The IT Gatekeeper

IT resistance to AI initiatives comes in three distinct forms, and the change manager who treats them as a single phenomenon will apply the wrong intervention to each of them. Distinguish first. Respond second.

The first form is genuine security concern. IT has evaluated the AI tool's data handling practices and identified a real vulnerability: data leaves the organizational perimeter in a way that violates policy, the vendor's security certifications are insufficient for the data sensitivity, the access control model creates audit trail gaps. This concern is legitimate and must be resolved with a security answer, not a communication strategy.

The second form is process protection. The AI initiative creates work for IT: integration development, security review, vendor due diligence, infrastructure provisioning, ongoing incident response. IT's resistance is not to the AI — it is to the unplanned workload the AI creates without accompanying resource allocation. This is a resource negotiation problem, not a security problem. It is solved by including IT in the project plan with explicit resource commitments, not by improving the communication of the AI initiative's value.

The third form is authority defense. The AI initiative was not IT's decision. It was brought in by a business unit, possibly without IT consultation, and IT's first contact with it is being asked to approve it. IT finds problems. This is not because problems exist — it is because finding problems is how IT reasserts its authority over technology decisions that bypassed its review. The intervention is structural: involve IT in the design, not the approval.

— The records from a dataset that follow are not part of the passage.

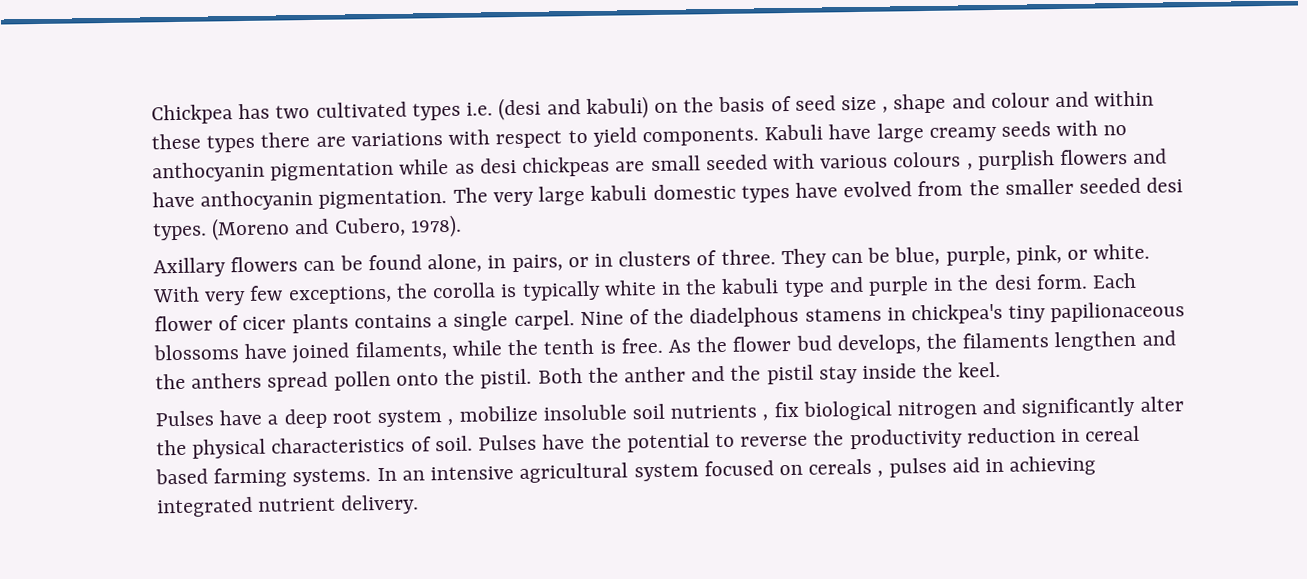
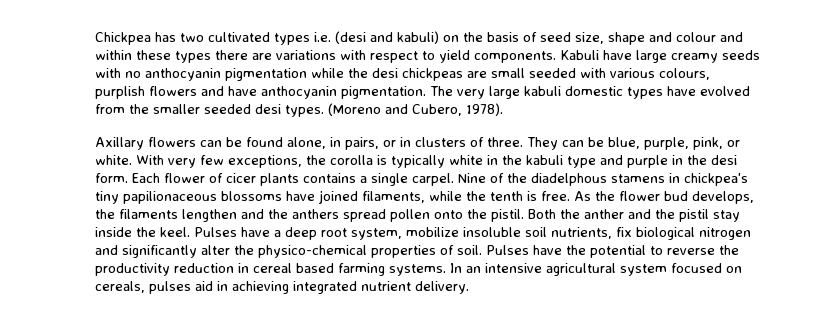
- Chickpea has two cultivated types i.e. (desi and kabuli) on the basis of seed size , shape and colour and within these types there are variations with respect to yield components.
+ Chickpea has two cultivated types i.e. (desi and kabuli) on the basis of seed size, shape and colour and within these types there are variations with respect to yield components.
- Kabuli have large creamy seeds with no anthocyanin pigmentation while as desi chickpeas are small seeded with various colours , purplish flowers and have anthocyanin pigmentation.
+ Kabuli have large creamy seeds with no anthocyanin pigmentation while the desi chickpeas are small seeded with various colours, purplish flowers and have anthocyanin pigmentation.
- Both the anther and the pistil stay inside the keel.
- Pulses have a deep root system , mobilize insoluble soil nutrients , fix biological nitrogen and significantly alter the physical characteristics of soil.
+ Both the anther and the pistil stay inside the keel. Pulses have a deep root system, mobilize insoluble soil nutrients, fix biological nitrogen and significantly alter the physico-chemical properties of soil.
- In an intensive agricultural system focused on cereals , pulses aid in achieving integrated nutrient delivery.
+ In an intensive agricultural system focused on cereals, pulses aid in achieving integrated nutrient delivery.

1. Diagnose the resistance type Ask IT to specify the concern in writing. Genuine security concerns produce specific, technical, actionable concerns: 'The vendor's data retention policy does not specify deletion timelines for customer PII processed through the model.' Process protection resistance produces workload concerns: 'We don't have the bandwidth to review this in the current quarter.' Authority defense resistance produces procedural concerns: 'This should have gone through the architecture review board before evaluation.' The specificity and nature of the written concern diagnoses the resistance type.
2. Respond to the actual concern Genuine security concern requires a security resolution — documentation, vendor certification review, architectural modification. Process protection requires resource allocation — timeline adjustment, dedicated IT resource, or phased rollout that reduces IT workload concentration. Authority defense requires structural involvement — schedule the architecture review, give IT a formal role in the governance structure, treat the retroactive review as the legitimate process it is.
3. Do not attempt to manage legitimate concerns The most common mistake is applying change management communication techniques to genuine technical concerns. Empathy statements and stakeholder engagement strategies do not resolve a data handling vulnerability. They produce the impression of responsiveness while the legitimate concern festers. IT recognizes the technique and it damages credibility. Resolve the concern. Then apply the communication.